With a half-written manuscript and odd notes in the margin, Sophie jumps in only to discover there is more going on in Old Towne, Virginia than meets the eye. It also appears spies are running amok, a missing child may have been found, Natasha’s half-sister has made an appearance, and a bathroom falling into disrepair only adds to the stress of a looming deadline. It is now up to Sophie and her band of neighbors and friends to figure out why people are dying and only then will their little community return to its quiet self.

Krista Davis throws some odd things into the book which didn’t add to the story and only appeared as distractions. Multiple storylines are good and can add greatly to the overall narrative, but she went a bit far afield. I wish she would get back to where the books began and even bring back the haunted aspect that was once mentioned in regards to a picture hanging in the house.

Monday, May 4, 2020

Stone Cross

Title: Stone Cross
Author: Marc Cameron
Published:April 1st 2020 by Kensington Books
Format: eBook 448 pages
Genre: Suspense
Source: My thanks to Netgalley and the Publisher for an opportunity to read an advanced copy of this book.
Series: Arliss Cutter #2

Arliss Cutter is everyman’s Leroy Jethro Gibbs of Alaska. Raised by a man who has the same numbered rules Gibbs bestows on his underlings, Arliss bestows this knowledge on his nephews, and sister-in-law, as he helps her to raise the children of his late brother.

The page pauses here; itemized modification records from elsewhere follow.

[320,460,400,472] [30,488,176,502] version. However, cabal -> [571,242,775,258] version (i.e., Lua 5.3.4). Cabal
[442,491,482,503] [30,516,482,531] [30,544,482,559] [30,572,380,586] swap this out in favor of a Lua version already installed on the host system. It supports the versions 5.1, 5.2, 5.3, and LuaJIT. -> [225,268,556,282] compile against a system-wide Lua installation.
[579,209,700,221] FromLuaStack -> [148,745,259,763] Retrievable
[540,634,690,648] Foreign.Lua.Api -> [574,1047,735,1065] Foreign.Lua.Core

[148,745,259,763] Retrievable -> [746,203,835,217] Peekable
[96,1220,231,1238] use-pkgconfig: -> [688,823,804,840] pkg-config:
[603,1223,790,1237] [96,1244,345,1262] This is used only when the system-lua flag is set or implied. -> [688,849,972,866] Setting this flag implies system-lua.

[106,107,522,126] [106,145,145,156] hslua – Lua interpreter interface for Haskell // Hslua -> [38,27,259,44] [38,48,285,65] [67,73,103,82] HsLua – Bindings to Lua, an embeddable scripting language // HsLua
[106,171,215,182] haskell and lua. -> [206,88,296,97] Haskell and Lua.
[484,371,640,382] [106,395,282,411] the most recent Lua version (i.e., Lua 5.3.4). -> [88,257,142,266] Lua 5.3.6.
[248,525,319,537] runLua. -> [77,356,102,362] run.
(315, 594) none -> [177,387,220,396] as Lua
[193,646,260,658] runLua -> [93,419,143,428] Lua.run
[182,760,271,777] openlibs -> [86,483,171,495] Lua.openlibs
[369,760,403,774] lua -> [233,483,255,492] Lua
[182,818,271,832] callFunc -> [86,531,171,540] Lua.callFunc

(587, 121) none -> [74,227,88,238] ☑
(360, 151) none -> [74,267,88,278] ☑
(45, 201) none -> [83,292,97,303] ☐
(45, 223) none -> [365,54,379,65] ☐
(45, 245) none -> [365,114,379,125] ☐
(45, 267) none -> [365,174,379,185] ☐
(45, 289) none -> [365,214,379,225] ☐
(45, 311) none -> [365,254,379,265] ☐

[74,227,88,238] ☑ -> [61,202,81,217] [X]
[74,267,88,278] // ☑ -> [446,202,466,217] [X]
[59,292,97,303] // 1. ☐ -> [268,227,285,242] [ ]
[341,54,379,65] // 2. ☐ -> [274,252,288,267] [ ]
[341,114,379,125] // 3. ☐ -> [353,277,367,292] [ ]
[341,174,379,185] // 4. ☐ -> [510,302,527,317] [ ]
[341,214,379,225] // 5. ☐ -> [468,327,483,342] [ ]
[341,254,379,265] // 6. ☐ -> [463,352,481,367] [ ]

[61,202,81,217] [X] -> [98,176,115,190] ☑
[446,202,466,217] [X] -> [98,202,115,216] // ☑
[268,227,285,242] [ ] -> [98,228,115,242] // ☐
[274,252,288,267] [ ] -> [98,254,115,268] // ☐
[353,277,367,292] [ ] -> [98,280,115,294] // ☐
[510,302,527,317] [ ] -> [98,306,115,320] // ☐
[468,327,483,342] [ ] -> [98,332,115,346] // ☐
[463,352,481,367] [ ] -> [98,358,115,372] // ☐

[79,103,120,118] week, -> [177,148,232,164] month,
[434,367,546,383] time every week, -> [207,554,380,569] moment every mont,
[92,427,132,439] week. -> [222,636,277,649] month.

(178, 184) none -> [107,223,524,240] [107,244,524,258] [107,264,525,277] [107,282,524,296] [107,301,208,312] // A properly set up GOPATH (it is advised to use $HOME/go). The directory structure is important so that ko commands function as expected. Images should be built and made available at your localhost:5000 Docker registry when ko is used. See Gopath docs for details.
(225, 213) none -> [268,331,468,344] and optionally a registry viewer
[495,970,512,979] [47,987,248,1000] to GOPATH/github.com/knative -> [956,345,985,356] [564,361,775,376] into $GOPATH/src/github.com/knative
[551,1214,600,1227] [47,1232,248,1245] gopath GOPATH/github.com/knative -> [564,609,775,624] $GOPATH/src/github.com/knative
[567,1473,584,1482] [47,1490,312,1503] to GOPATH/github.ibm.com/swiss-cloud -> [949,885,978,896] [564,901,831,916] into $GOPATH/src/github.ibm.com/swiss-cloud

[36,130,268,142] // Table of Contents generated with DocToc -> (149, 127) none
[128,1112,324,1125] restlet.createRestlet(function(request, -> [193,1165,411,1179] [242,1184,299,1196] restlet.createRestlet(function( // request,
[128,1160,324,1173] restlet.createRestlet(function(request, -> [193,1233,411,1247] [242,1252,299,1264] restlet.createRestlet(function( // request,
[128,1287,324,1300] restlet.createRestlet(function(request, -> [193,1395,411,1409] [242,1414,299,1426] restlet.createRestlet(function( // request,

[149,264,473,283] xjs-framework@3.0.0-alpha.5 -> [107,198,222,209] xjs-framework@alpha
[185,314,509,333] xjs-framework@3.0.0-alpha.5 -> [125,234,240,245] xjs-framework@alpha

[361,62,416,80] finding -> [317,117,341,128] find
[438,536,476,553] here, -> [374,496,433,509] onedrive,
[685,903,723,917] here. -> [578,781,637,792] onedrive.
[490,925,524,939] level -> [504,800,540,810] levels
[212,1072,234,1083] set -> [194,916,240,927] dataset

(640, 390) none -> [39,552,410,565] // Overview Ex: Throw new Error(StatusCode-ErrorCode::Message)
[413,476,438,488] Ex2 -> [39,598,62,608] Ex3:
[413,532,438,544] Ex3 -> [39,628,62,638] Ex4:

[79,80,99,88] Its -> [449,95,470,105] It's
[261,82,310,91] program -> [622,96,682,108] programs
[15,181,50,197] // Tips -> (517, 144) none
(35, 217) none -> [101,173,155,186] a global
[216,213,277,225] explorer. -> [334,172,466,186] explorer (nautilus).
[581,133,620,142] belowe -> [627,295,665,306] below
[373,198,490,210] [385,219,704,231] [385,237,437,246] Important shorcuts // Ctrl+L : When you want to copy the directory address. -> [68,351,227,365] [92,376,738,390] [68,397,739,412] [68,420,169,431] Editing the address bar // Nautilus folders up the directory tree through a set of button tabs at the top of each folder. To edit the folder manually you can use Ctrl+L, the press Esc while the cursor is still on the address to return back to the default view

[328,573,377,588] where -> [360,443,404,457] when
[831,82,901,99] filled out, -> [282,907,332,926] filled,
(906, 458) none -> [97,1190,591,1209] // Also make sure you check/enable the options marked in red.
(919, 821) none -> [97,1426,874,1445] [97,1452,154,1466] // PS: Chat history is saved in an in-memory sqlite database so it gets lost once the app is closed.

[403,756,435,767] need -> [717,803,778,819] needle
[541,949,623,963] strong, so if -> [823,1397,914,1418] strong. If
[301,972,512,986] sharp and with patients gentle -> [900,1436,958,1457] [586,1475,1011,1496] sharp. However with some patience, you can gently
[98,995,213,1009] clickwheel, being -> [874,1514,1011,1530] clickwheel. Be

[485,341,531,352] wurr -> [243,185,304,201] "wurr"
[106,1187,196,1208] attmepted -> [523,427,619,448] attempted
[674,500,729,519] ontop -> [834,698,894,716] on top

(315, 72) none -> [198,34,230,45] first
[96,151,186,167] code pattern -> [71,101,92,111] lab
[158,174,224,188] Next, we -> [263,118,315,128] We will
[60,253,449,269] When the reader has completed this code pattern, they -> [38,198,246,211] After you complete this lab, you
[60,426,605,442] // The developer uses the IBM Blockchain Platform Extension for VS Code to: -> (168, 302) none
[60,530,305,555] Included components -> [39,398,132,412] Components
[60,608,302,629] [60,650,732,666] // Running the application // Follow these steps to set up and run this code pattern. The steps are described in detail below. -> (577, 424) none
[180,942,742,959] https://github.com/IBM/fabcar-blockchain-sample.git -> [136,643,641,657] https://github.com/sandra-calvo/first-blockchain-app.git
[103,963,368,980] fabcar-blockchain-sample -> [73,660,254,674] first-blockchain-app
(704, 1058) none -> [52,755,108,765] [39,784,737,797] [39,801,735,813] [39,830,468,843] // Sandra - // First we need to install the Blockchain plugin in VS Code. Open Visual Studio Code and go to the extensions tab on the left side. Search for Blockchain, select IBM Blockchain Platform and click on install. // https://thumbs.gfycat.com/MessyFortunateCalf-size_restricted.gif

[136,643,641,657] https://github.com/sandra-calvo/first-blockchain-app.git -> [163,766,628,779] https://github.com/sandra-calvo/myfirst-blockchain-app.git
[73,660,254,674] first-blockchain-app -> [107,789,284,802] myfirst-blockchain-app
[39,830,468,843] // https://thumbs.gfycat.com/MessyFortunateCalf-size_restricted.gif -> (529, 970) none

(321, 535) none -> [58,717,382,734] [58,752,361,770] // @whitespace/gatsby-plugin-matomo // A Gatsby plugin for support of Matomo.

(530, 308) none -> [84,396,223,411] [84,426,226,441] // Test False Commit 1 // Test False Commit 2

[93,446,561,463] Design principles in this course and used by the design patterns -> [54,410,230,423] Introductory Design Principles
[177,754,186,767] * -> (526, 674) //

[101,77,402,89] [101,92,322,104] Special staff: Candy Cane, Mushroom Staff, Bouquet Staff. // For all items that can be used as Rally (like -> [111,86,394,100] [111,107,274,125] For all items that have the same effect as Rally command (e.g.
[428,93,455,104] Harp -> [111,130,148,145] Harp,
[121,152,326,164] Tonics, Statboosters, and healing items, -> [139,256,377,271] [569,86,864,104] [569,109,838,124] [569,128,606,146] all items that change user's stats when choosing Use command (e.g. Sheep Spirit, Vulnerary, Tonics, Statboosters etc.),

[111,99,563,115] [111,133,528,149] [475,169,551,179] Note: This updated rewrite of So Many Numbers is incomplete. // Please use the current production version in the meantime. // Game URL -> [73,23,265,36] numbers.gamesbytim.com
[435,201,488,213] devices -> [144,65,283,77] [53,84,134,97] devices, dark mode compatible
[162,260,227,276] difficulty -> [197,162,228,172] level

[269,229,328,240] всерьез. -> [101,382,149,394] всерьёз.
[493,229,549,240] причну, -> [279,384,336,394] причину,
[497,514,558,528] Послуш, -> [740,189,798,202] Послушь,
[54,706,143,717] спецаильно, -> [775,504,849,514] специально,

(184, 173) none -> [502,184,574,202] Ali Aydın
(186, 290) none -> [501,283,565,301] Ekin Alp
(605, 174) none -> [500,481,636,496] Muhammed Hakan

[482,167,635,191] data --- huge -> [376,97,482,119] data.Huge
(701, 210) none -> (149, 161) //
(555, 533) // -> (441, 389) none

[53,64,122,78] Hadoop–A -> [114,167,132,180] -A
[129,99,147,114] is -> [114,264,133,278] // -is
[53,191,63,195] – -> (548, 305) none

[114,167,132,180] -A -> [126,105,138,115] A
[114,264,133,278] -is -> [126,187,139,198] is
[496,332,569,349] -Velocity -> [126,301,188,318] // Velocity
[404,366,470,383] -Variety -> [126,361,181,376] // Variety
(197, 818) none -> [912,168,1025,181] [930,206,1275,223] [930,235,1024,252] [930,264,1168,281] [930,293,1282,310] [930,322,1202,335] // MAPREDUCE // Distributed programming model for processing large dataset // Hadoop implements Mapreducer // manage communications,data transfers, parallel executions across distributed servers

Arliss and partner Lola Teariki, both members of the Alaska Fugitive Task Force, are assigned as bodyguards to a federal judge who must hear testimony in a remote Alaskan village. Before their arrival, a couple and their handyman have been murdered and with Arliss, there is never just one job that needs to be done. They now must split their time, and resources, between capturing a killer and keeping a judge from harm's way. With the judge ready to encounter a hostile crowd and an additional threat amongst the throng, Arliss and Lola need to tread lightly before they spook the wrong adversary and allow a killer to get away with murder.

The reader is pulled back and forth between multiple narratives, multiple characters, and multiple outcomes. Yet Marc Cameron does a stellar job in giving each their voice and their place within the story.